[TASK INPUTS]:
········
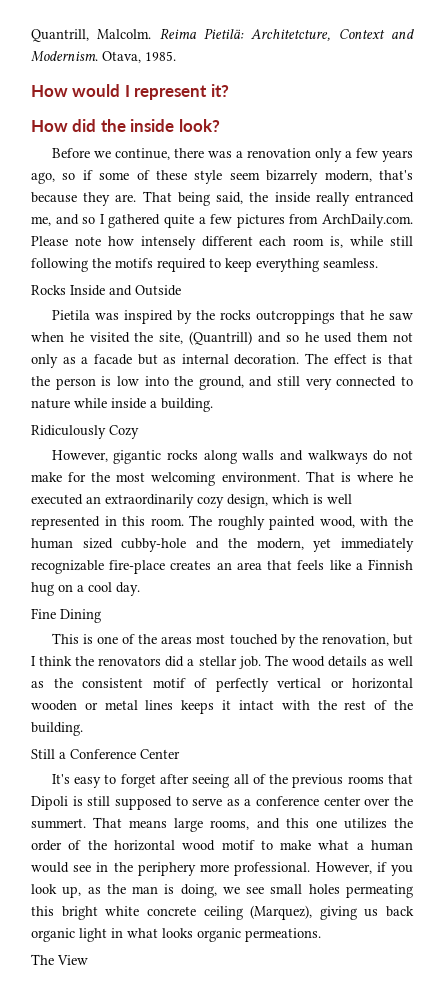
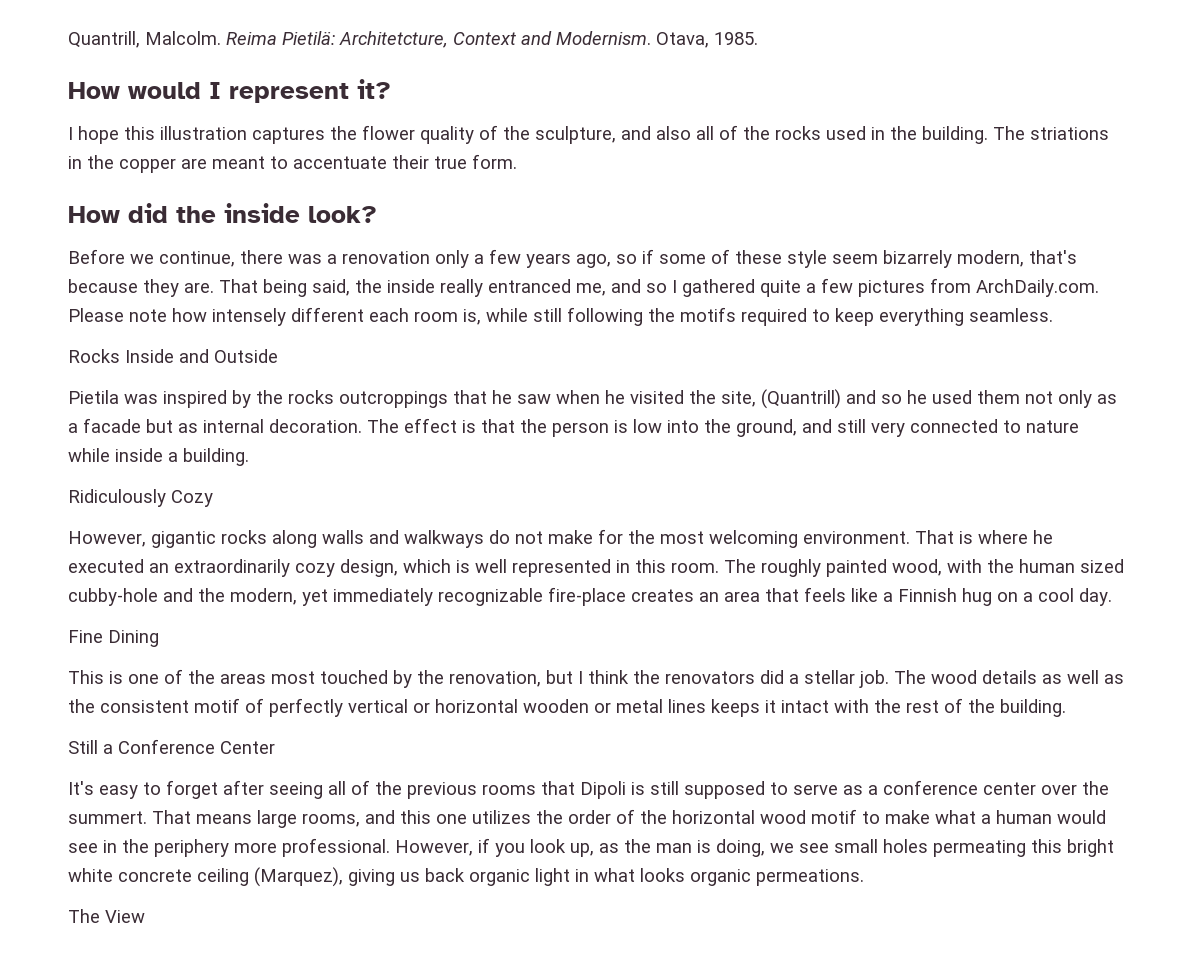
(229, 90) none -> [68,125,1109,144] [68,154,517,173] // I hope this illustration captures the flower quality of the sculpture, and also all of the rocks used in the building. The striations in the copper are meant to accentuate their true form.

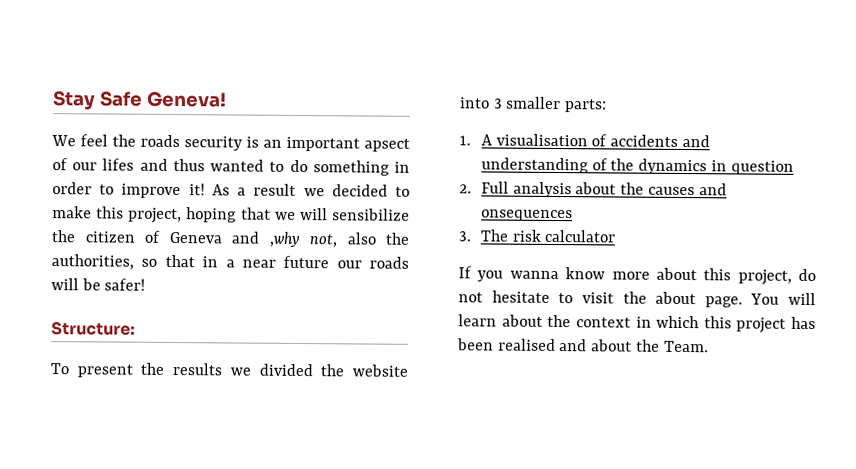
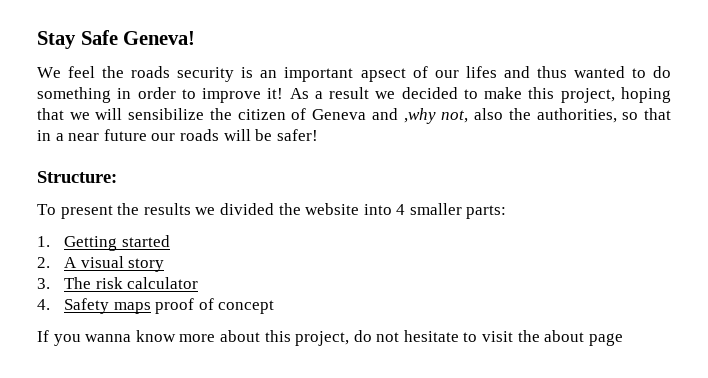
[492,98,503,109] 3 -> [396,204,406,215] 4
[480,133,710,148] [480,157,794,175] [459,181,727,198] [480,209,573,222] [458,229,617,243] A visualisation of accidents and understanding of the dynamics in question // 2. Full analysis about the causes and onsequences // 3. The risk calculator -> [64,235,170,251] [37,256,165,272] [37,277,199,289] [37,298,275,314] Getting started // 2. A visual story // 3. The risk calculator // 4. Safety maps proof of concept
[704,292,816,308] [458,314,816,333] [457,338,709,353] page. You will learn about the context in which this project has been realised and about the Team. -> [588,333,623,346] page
········
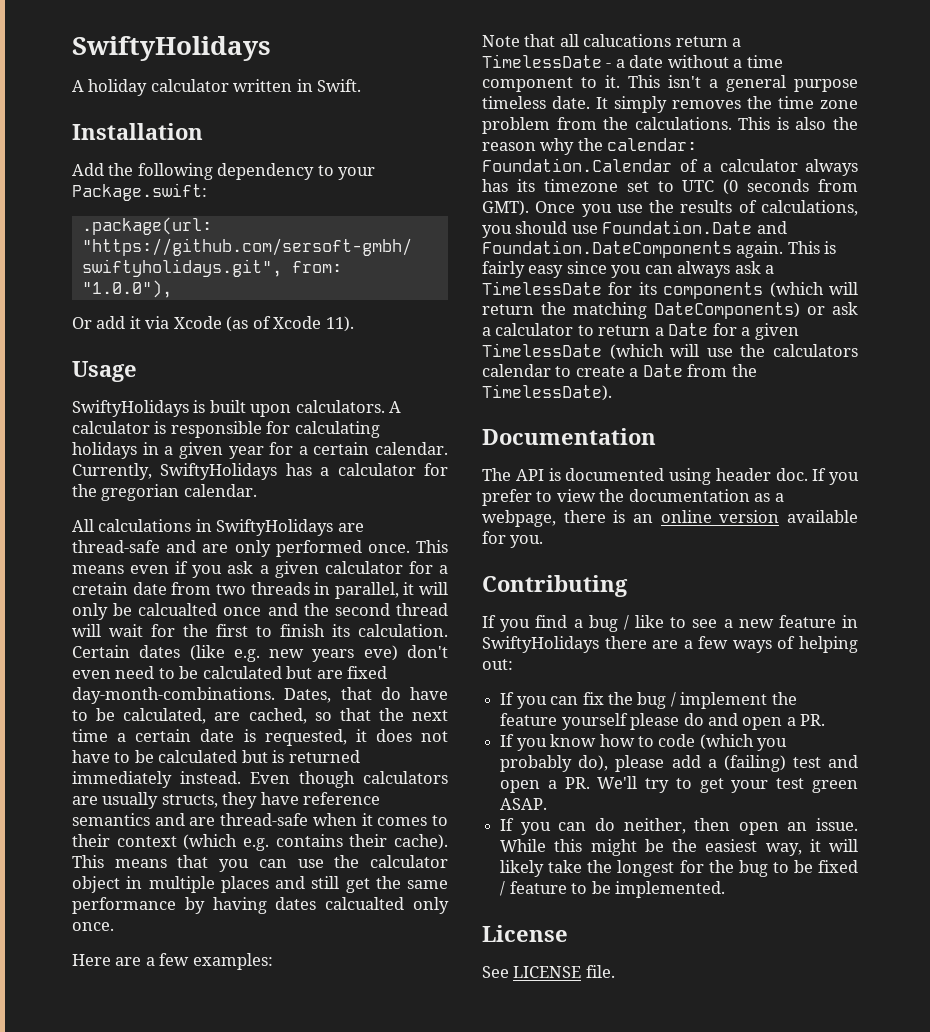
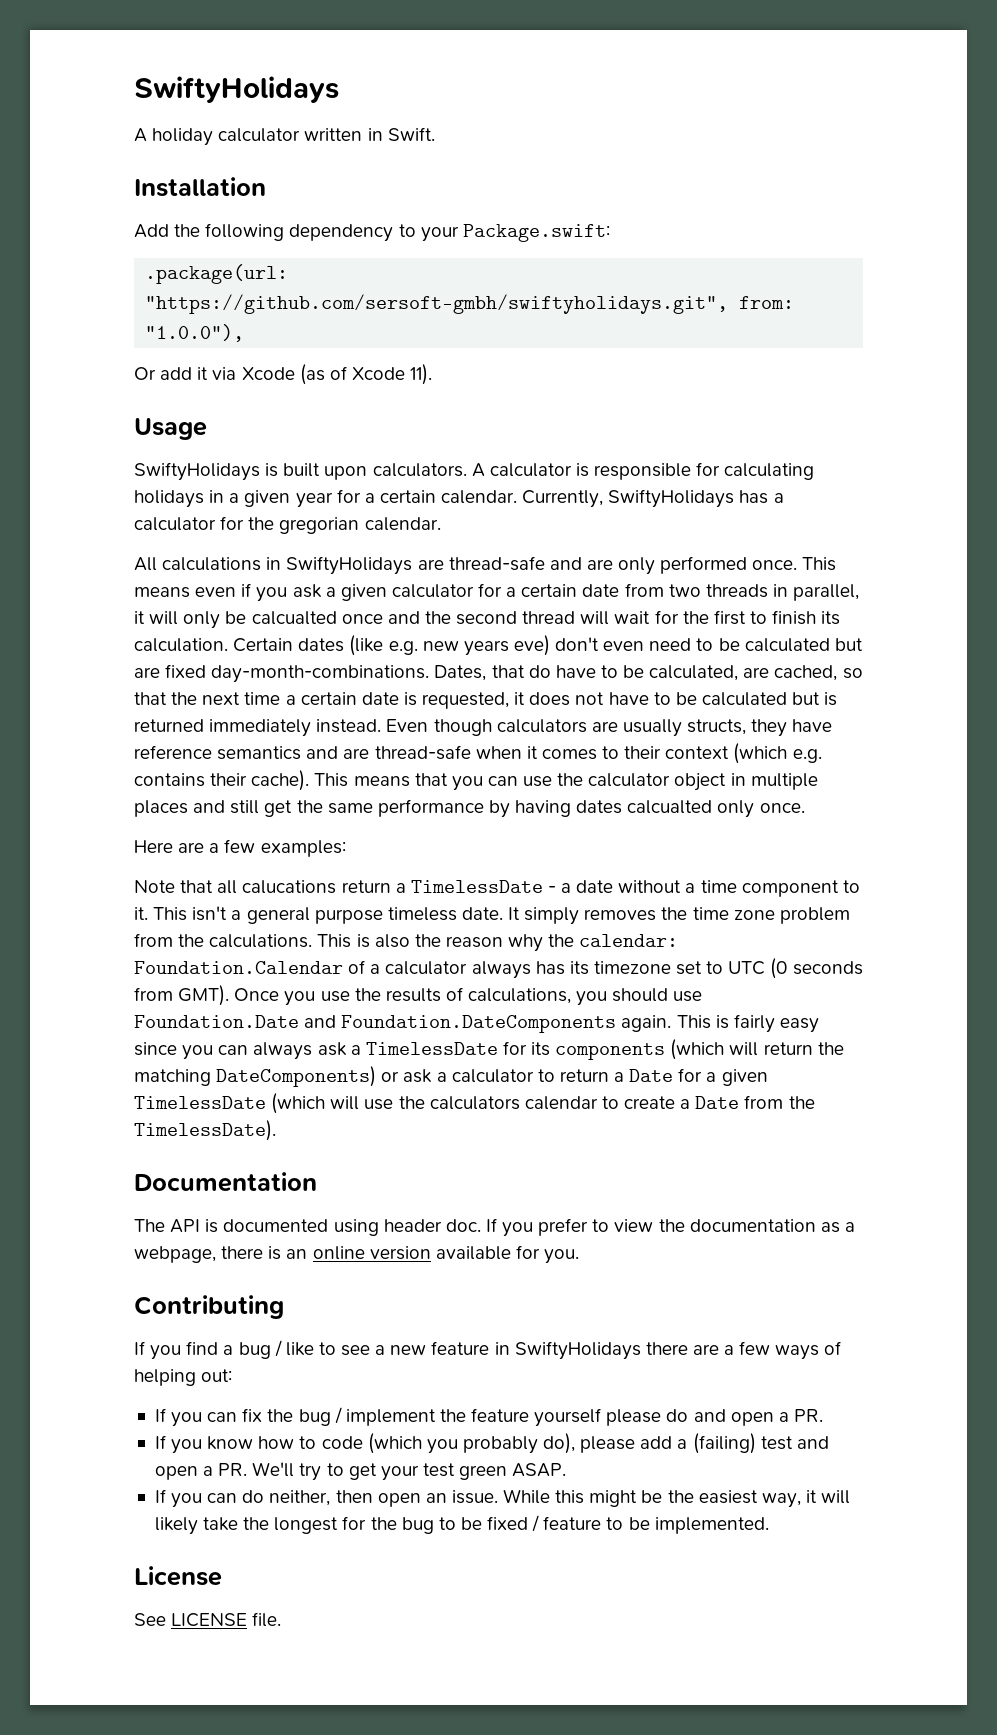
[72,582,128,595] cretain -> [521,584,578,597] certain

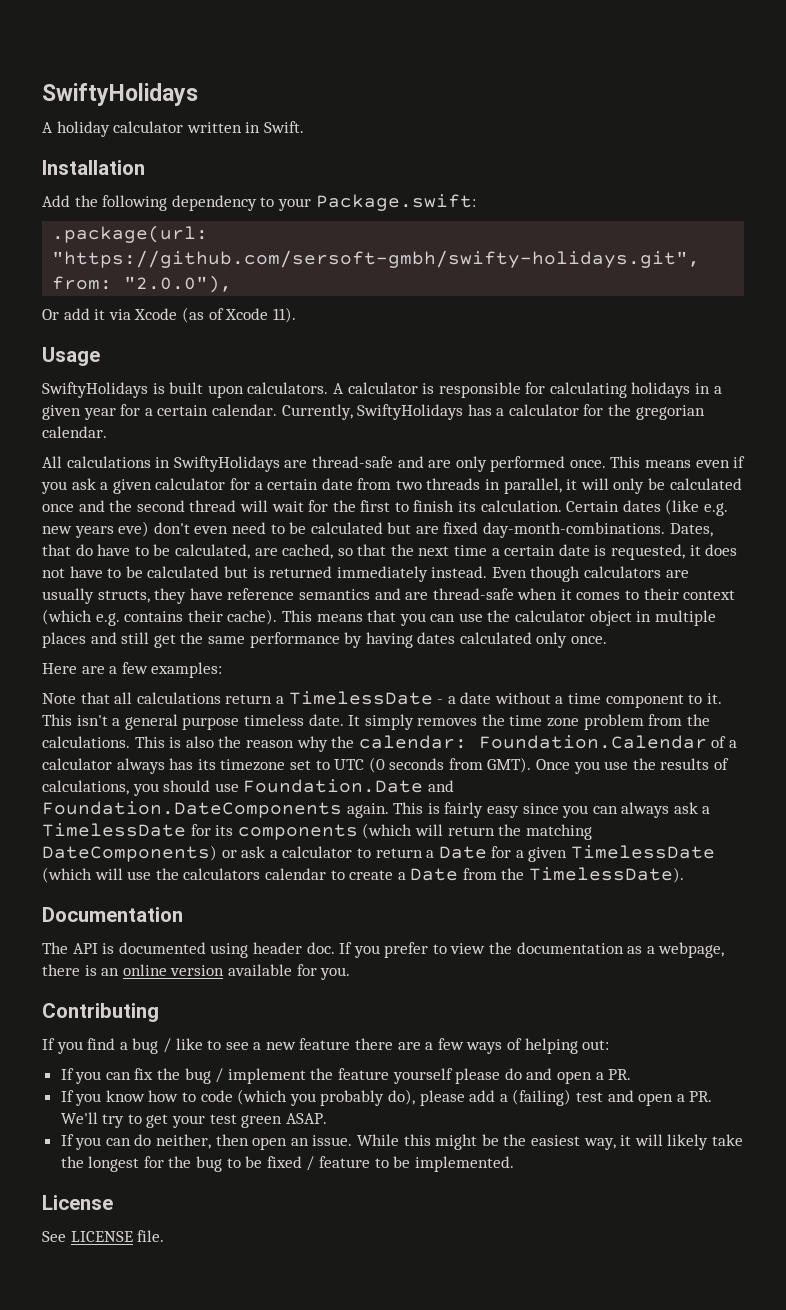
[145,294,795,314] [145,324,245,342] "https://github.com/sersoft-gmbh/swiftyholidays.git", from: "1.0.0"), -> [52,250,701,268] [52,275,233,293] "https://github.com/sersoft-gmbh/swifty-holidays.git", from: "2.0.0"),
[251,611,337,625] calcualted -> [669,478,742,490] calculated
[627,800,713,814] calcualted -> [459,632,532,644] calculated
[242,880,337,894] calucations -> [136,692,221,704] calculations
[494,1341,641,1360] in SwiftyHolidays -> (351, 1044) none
········
[WORK TO COMPLETE]:
Take every line from the data that includes the word "calcualted".

[RESULT OF THIS EXERCISE]:
[251,611,337,625] calcualted -> [669,478,742,490] calculated
[627,800,713,814] calcualted -> [459,632,532,644] calculated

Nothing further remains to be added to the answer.